> **Exercise**:
Retype the data exactly, from its first line to the line containing "width:40px; height:38px; display:flex;", including both, and skip any picture.

> **Data to process**:
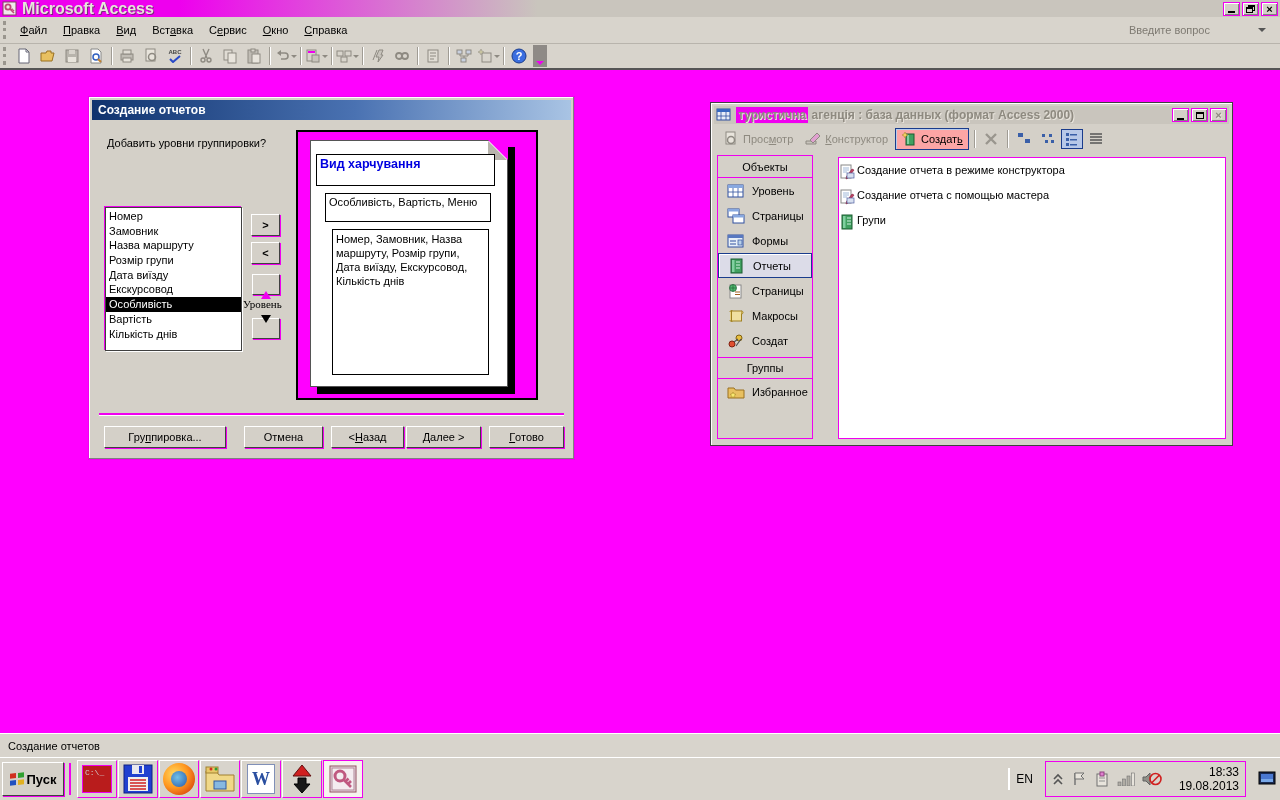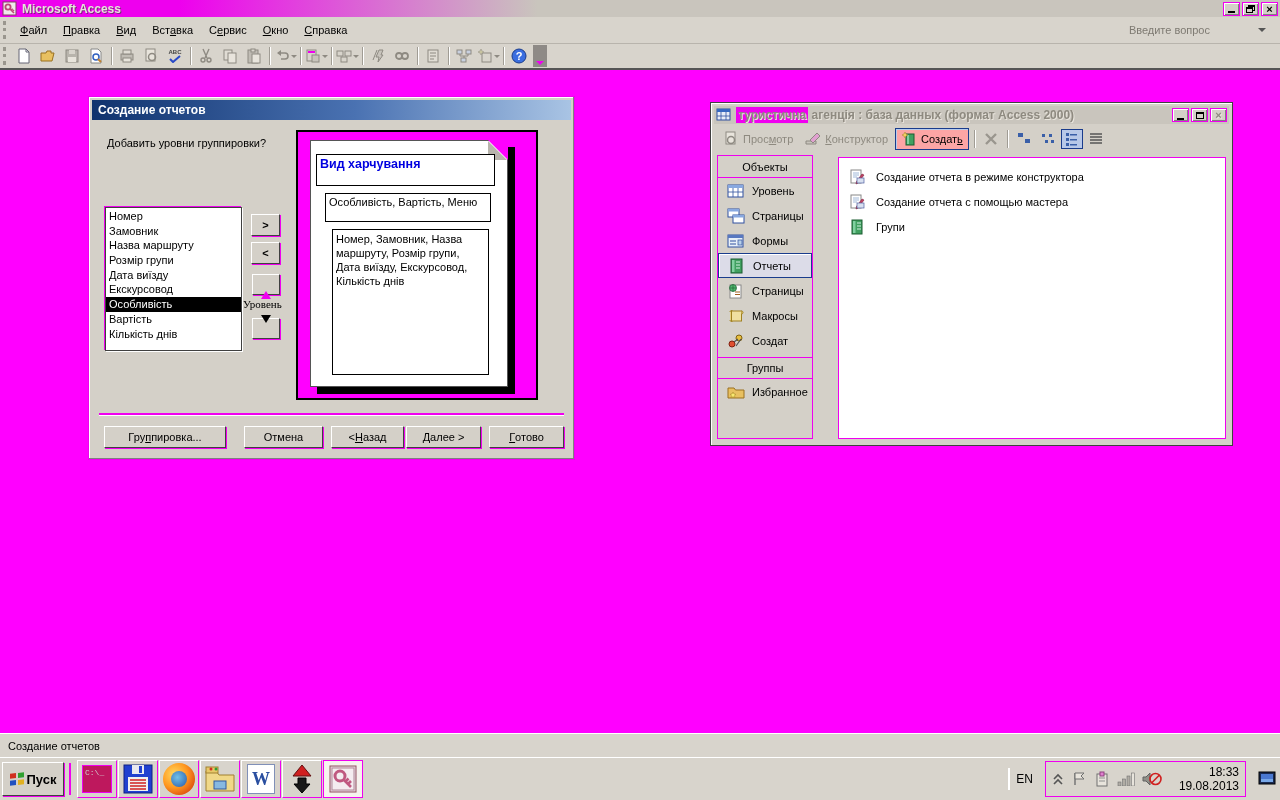--- a/index.html
+++ b/index.html
@@ -11,7 +11,7 @@
   .titlebar { position:absolute; left:0; top:0; width:1280px; height:17px;
     background:linear-gradient(to right,#ee00ee 0%, #ee00ee 14%, #c9c5bd 42%, #c9c5bd 100%);
     display:flex; align-items:center; padding:0 2px; }
-  .titlebar .ttext { color:#e8e4dc; font-weight:bold; font-size:12px; text-shadow:1px 1px 0 #7a2a7a; margin-left:4px; }
+  .titlebar .ttext { color:#e8e4dc; font-weight:bold; font-size:16px; text-shadow:1px 1px 0 #7a2a7a; margin-left:4px; }
   .wbtns { margin-left:auto; display:flex; gap:2px; }
   .wb { width:17px; height:14px; background:#d4d0c8; border:1px solid #f000f0;
     box-shadow:inset 1px 1px 0 #fff, inset -1px -1px 0 #808080;

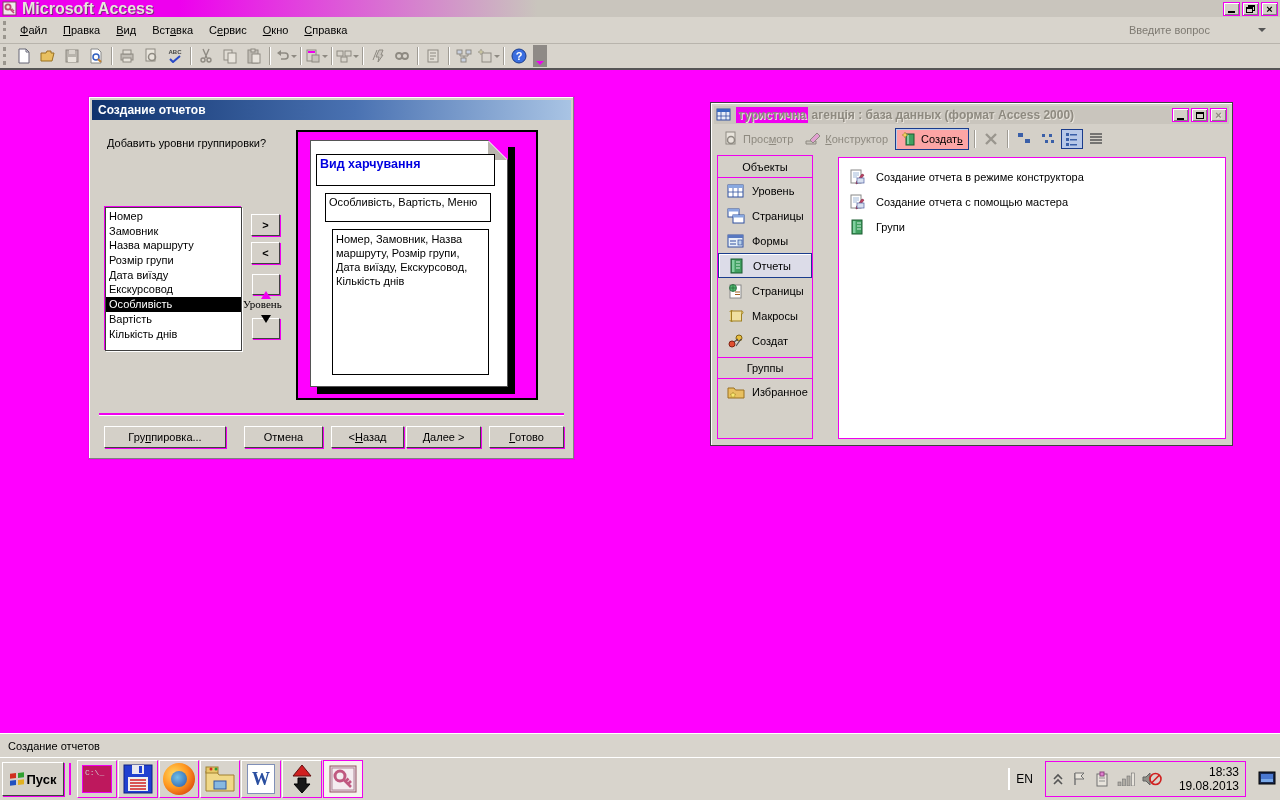--- a/index.html
+++ b/index.html
@@ -126,7 +126,7 @@
   .sb-sep { height:22px; display:flex; align-items:center; justify-content:center;
     border-top:1px solid #f000f0; border-bottom:1px solid #f000f0; margin-top:4px; }
   .dblist { position:absolute; left:121px; right:0; top:2px; bottom:0; background:#fff; border:1px solid #f000f0; padding-top:6px; }
-  .db-item { height:25px; display:flex; align-items:center; gap:11px; padding-left:10px; }
+  .db-item { height:25px; display:flex; gap:2px; }
 
   .icon16 { width:16px; height:16px; display:inline-block; }
   .icon18 { width:18px; height:18px; display:inline-block; }

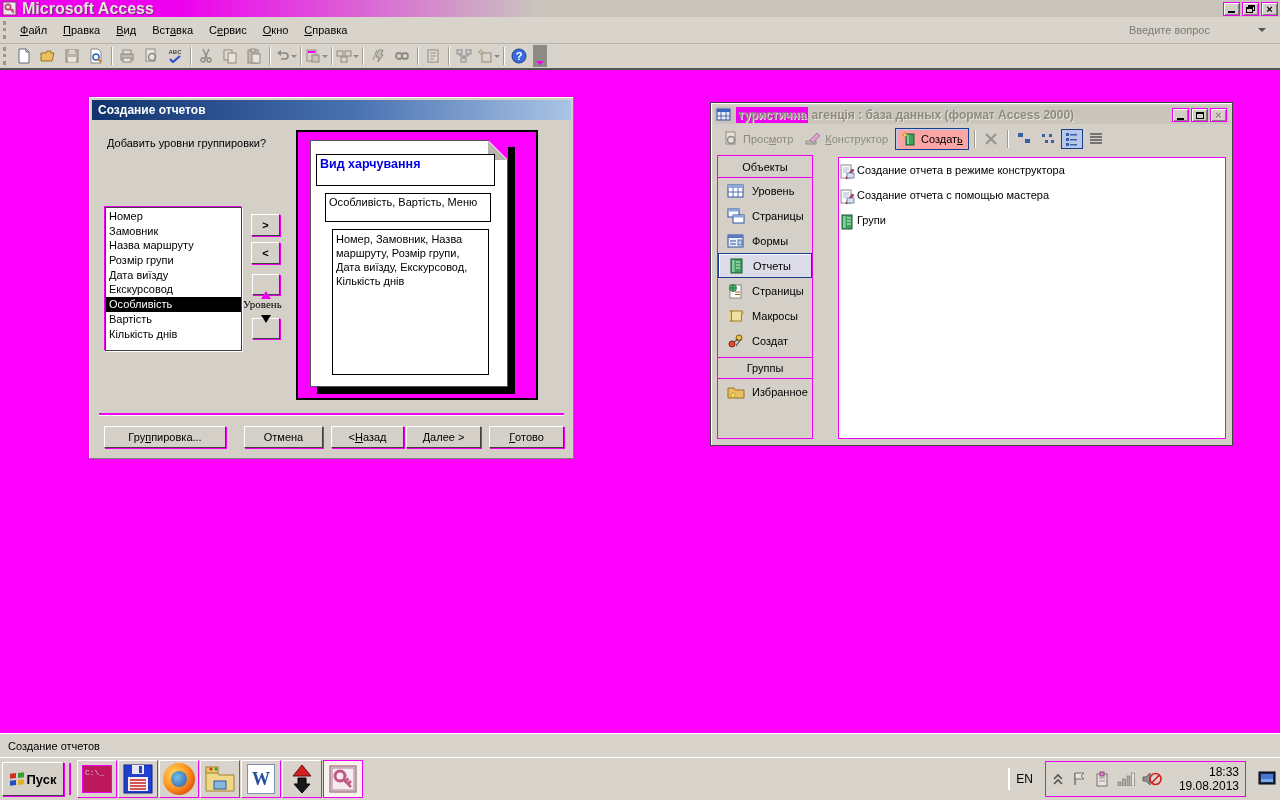--- a/index.html
+++ b/index.html
@@ -56,7 +56,7 @@
   .qtile { width:40px; height:38px; display:flex; align-items:center; justify-content:center;
     border:1px solid; border-color:#fff #f000f0 #f000f0 #fff; margin-right:1px; background:#d8d4cc; }
   .qtile.active { background:#f6f2ee; border-color:#f000f0; }
-  .cmdicon { width:30px; height:28px; background:#be185d; border:1px solid #f000f0; color:#cfcfcf;
+  .cmdicon { width:30px; height:28px; background:#b91c1c; border:1px solid #f000f0; color:#cfcfcf;
     font-family:"Liberation Mono", monospace; font-size:8px; padding:2px; }
   .wordicon { width:28px; height:30px; background:#fff; border:1px solid #8090b8; display:flex; align-items:center; justify-content:center;
     color:#2a4fa0; font-weight:bold; font-size:18px; font-family:"Liberation Serif", serif; }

> **Response to this task**:
--- a/index.html
+++ b/index.html
@@ -11,7 +11,7 @@
   .titlebar { position:absolute; left:0; top:0; width:1280px; height:17px;
     background:linear-gradient(to right,#ee00ee 0%, #ee00ee 14%, #c9c5bd 42%, #c9c5bd 100%);
     display:flex; align-items:center; padding:0 2px; }
-  .titlebar .ttext { color:#e8e4dc; font-weight:bold; font-size:12px; text-shadow:1px 1px 0 #7a2a7a; margin-left:4px; }
+  .titlebar .ttext { color:#e8e4dc; font-weight:bold; font-size:16px; text-shadow:1px 1px 0 #7a2a7a; margin-left:4px; }
   .wbtns { margin-left:auto; display:flex; gap:2px; }
   .wb { width:17px; height:14px; background:#d4d0c8; border:1px solid #f000f0;
     box-shadow:inset 1px 1px 0 #fff, inset -1px -1px 0 #808080;

--- a/index.html
+++ b/index.html
@@ -126,7 +126,7 @@
   .sb-sep { height:22px; display:flex; align-items:center; justify-content:center;
     border-top:1px solid #f000f0; border-bottom:1px solid #f000f0; margin-top:4px; }
   .dblist { position:absolute; left:121px; right:0; top:2px; bottom:0; background:#fff; border:1px solid #f000f0; padding-top:6px; }
-  .db-item { height:25px; display:flex; align-items:center; gap:11px; padding-left:10px; }
+  .db-item { height:25px; display:flex; gap:2px; }
 
   .icon16 { width:16px; height:16px; display:inline-block; }
   .icon18 { width:18px; height:18px; display:inline-block; }

--- a/index.html
+++ b/index.html
@@ -56,7 +56,7 @@
   .qtile { width:40px; height:38px; display:flex; align-items:center; justify-content:center;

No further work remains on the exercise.